Fork me on GitHub
#onyx
<
2015-11-22
>
robert-stuttaford18:11:04

as you can see, retries went up and then flat-lined, but the rest of the system went into a tailspin. notice chat_links, percent_complete, export_variables numbers; they’re in the millions of millseconds

robert-stuttaford18:11:10

the time period in that graph is the last two days

lucasbradstreet19:11:02

Both batch latency and complete latency are spiking?

robert-stuttaford19:11:32

the purples are 50% batch and the blues are 90% batch

robert-stuttaford19:11:01

the yellow top right is complete latency, but as you can see from the flat increases, we didn’t actually receive data for those for a long time

robert-stuttaford19:11:13

until the restarts to attempt to fix things

lucasbradstreet19:11:22

Yeah the fact that they're all getting bigger and bigger definitely suggests some kind of memory issue.

lucasbradstreet19:11:53

Ok, I'll give the metrics another look. You're certain you're using onyx-metrics 0.7.10.1

robert-stuttaford19:11:15

we’ll be implementing your JMC suggestions tomorrow

lucasbradstreet19:11:39

Ok. Hmm. I pushed millions of segments per second through metrics for hours and didn't have any issues, but it didn't hit any retries.

lucasbradstreet19:11:07

Ok, a flight recorder dump will tell us for sure

robert-stuttaford19:11:59

just checked; riemann and zk both totally ok during this time

lucasbradstreet19:11:25

Good to know. Figured Riemann was fine since the stats were coming through

robert-stuttaford19:11:45

we’re going to stress-test the system two ways: as it is now, and with metrics disabled. we’ll assess the transaction log’s timestamps in both cases to see what makes it in and in what mean timespan

robert-stuttaford19:11:13

since input tx timestamp -> tag input tx timestamp gives us a very clear measure

robert-stuttaford19:11:17

forgive me, but i can’t seem to locate the JMC settings you recommended. could I ask you to share them again?

lucasbradstreet19:11:29

Good idea.
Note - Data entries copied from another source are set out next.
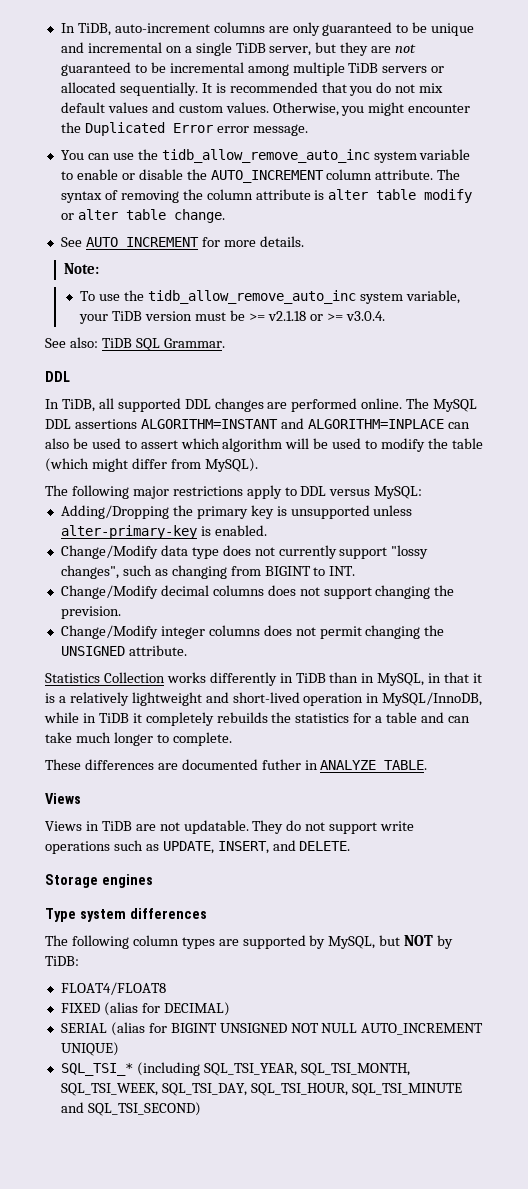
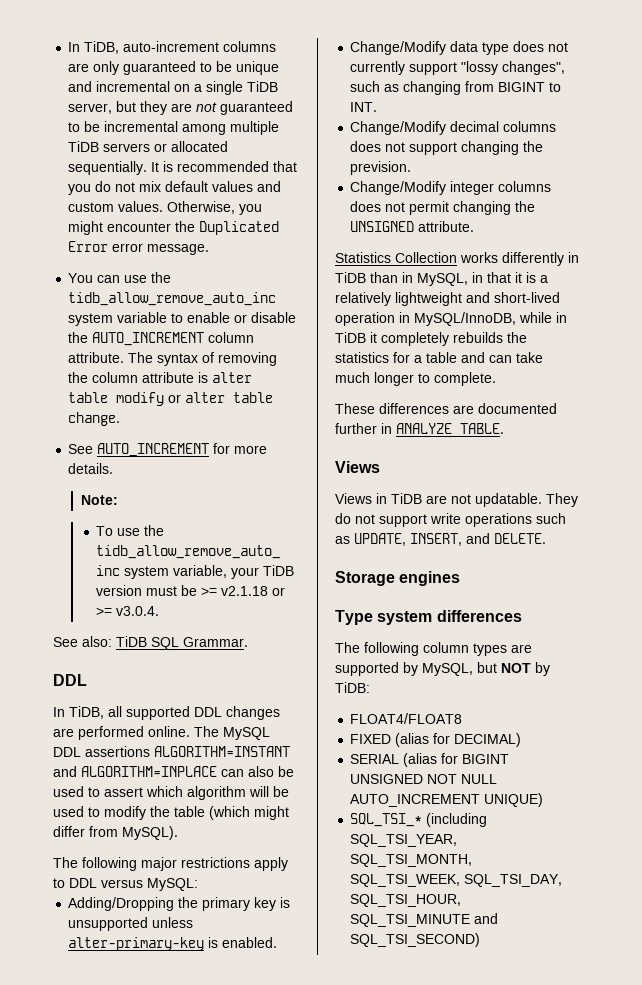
[261,759,301,770] futher -> [335,423,377,434] further

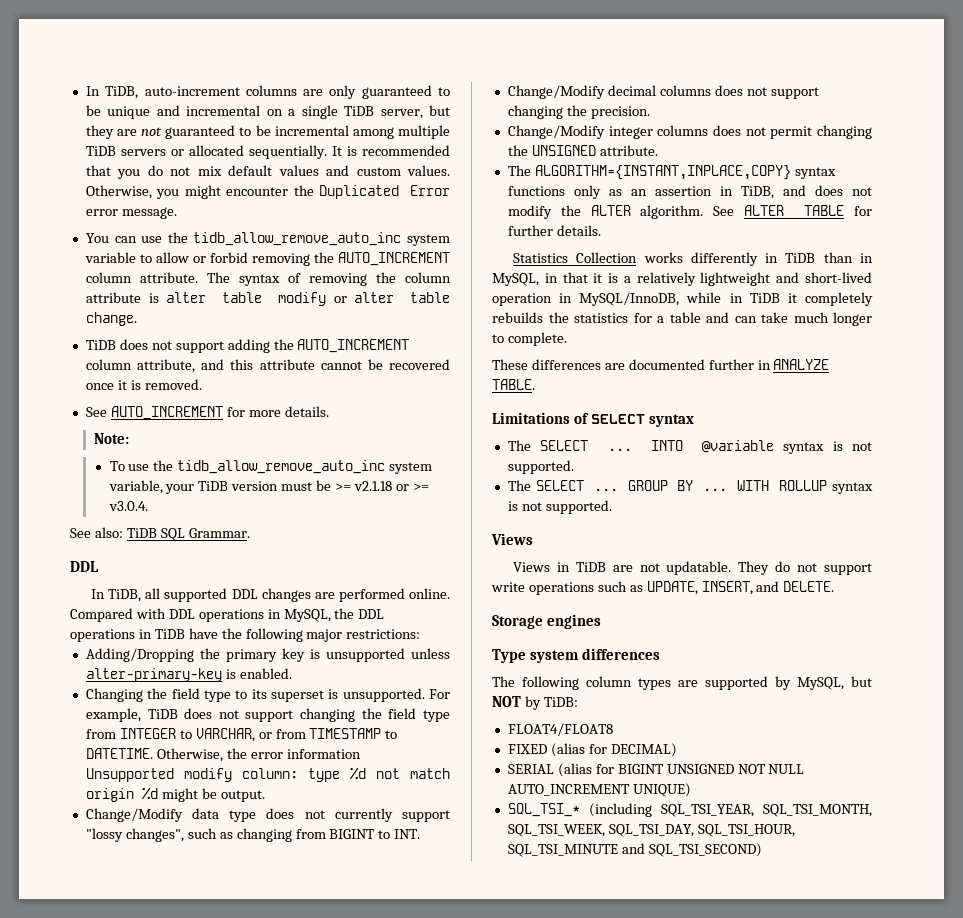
[187,312,297,323] enable or disable -> [155,252,310,266] allow or forbid removing
(121, 419) none -> [85,339,410,353] [85,359,450,373] [85,379,202,390] // TiDB does not support adding the AUTO_INCREMENT column attribute, and this attribute cannot be recovered once it is removed.
[194,726,270,740] [53,746,290,757] [53,766,294,777] [53,786,289,800] [53,806,289,820] [53,826,178,840] [53,857,288,871] [53,878,198,891] The MySQL DDL assertions ALGORITHM=INSTANT and ALGORITHM=INPLACE can also be used to assert which algorithm will be used to modify the table (which might differ from MySQL). // The following major restrictions apply to DDL versus MySQL: -> [70,608,385,622] [70,628,421,642] Compared with DDL operations in MySQL, the DDL operations in TiDB have the following major restrictions:
(278, 942) none -> [85,688,451,702] [85,708,451,722] [85,728,398,742] [85,748,361,762] [85,767,450,782] [85,787,265,802] // Changing the field type to its superset is unsupported. For example, TiDB does not support changing the field type from INTEGER to VARCHAR, or from TIMESTAMP to DATETIME. Otherwise, the error information Unsupported modify column: type %d not match origin %d might be output.
[350,161,412,175] prevision. -> [590,106,650,119] precision.
(475, 226) none -> [507,165,836,180] [507,185,872,199] [507,205,872,219] [507,225,601,236] // The ALGORITHM={INSTANT,INPLACE,COPY} syntax functions only as an assertion in TiDB, and does not modify the ALTER algorithm. See ALTER TABLE for further details.
(504, 428) none -> [492,412,695,427] [507,440,872,454] [507,460,574,474] [507,480,873,494] [507,500,612,514] // Limitations of SELECT syntax // The SELECT ... INTO @variable syntax is not supported. // The SELECT ... GROUP BY ... WITH ROLLUP syntax is not supported.

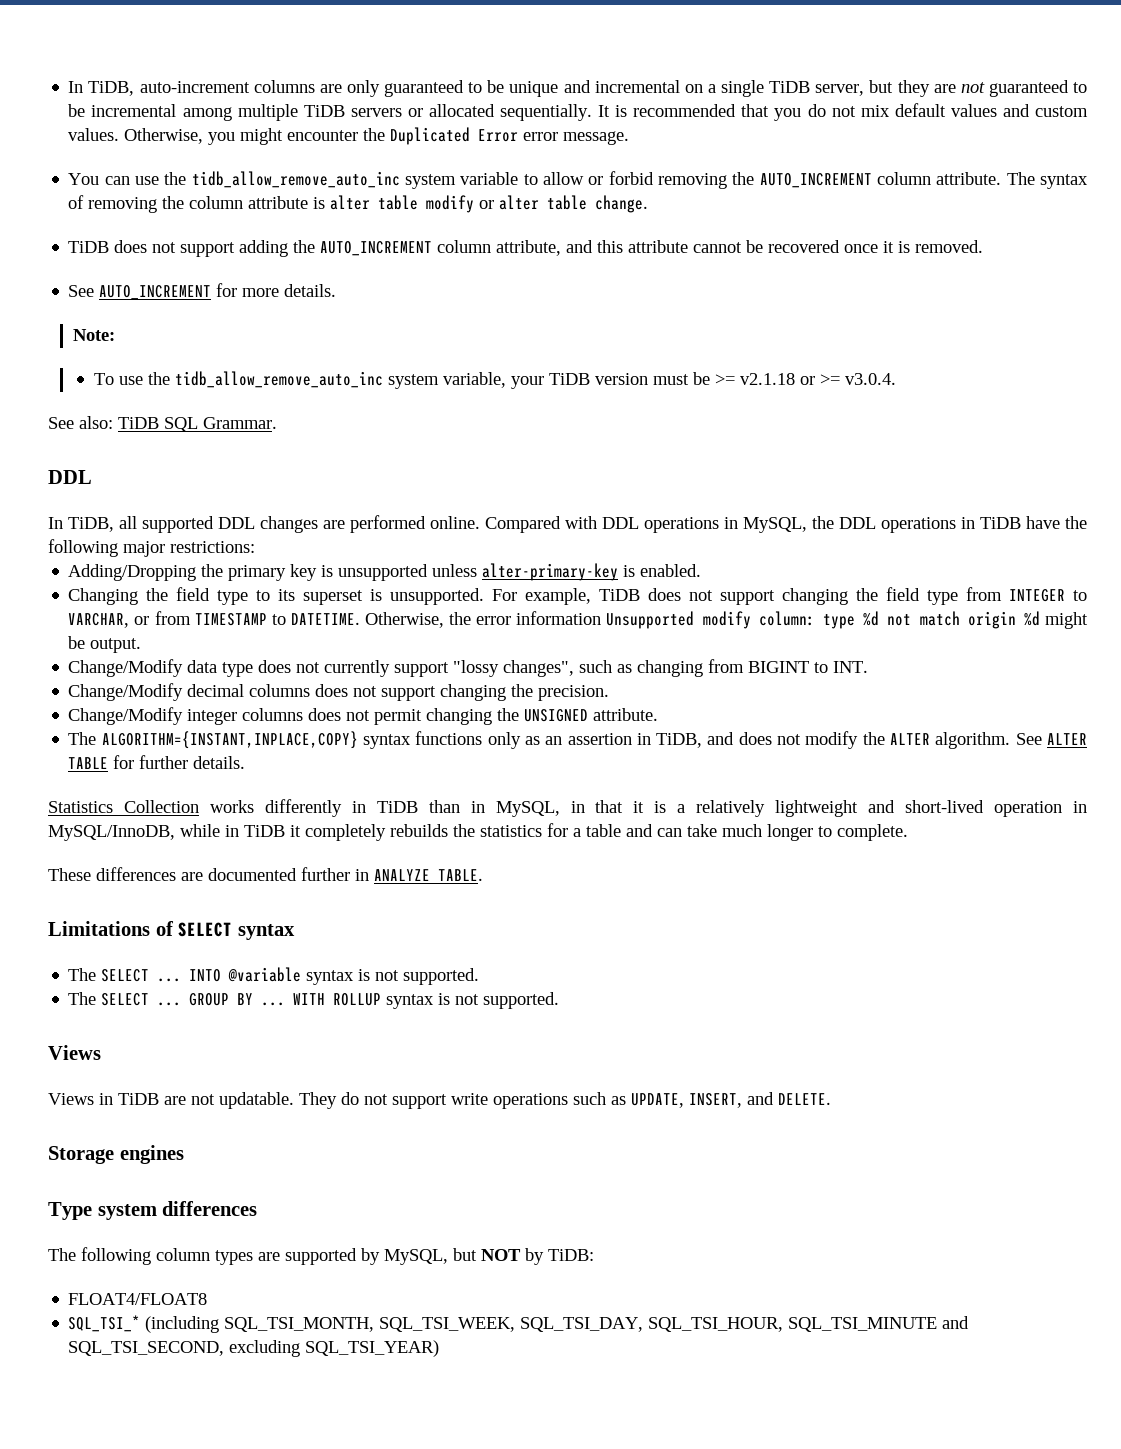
[507,743,677,757] [507,763,805,777] [507,783,691,797] // FIXED (alias for DECIMAL) // SERIAL (alias for BIGINT UNSIGNED NOT NULL AUTO_INCREMENT UNIQUE) -> (208, 1299) none
[660,804,754,817] SQL_TSI_YEAR, -> (220, 1324) none
[648,843,762,857] SQL_TSI_SECOND) -> [68,1340,440,1357] SQL_TSI_SECOND, excluding SQL_TSI_YEAR)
The flight recorder files will also make it very clear whether it's a memory leak problem. You should start seeing GCs take longer and longer in mission control

lucasbradstreet19:11:41

Sure. One moment

lucasbradstreet19:11:52

"-XX:+UnlockCommercialFeatures" "-XX:+FlightRecorder" "-XX:+UnlockDiagnosticVMOptions" "-XX:StartFlightRecording=duration=1080s,filename=localrecording.jfr"

lucasbradstreet19:11:08

You could choose a longer duration

robert-stuttaford19:11:07

so, it looks like we’ve encountered a new situation, because it held for a full business week this time

robert-stuttaford19:11:20

whereas previously we were only managing 48 hrs or so

lucasbradstreet19:11:30

Yeah, I suspect we fixed the main issue but there’s more

robert-stuttaford19:11:56

ok. i don’t know how quickly we’ll have actionable intel for you, but we’re going to put someone on it this week until we do

lucasbradstreet19:11:48

There’s also another setting to give you more heap statistics, but I don’t know how to setup the profile and run it on an external machine, see http://stackoverflow.com/questions/19056826/java-mission-control-heap-profile

lucasbradstreet19:11:50

I’ve used it before

robert-stuttaford19:11:52

and we’ll go back to daily restarts until we’ve identified the issue

lucasbradstreet19:11:08

I’ll see if I can trigger it with metrics locally

robert-stuttaford19:11:18

would you need us to do what you’ve just linked?

lucasbradstreet19:11:41

It’d help, but it can probably wait until we confirm it’s a memory leak issue, which would just need the other settings

robert-stuttaford19:11:51

ok. we’ll start with the first set

lucasbradstreet19:11:58

The other recording will at least tell us that it’s taking longer and longer to GC

robert-stuttaford19:11:24

thanks Lucas. more info soon simple_smile

lucasbradstreet19:11:34

No problem. We'll figure it out. I can't see anything immediate in metrics. It may be more likely that the new issue is in the datomic input plugin at this stage. We'll see though.

lucasbradstreet19:11:22

Just to check, no exceptions were logged?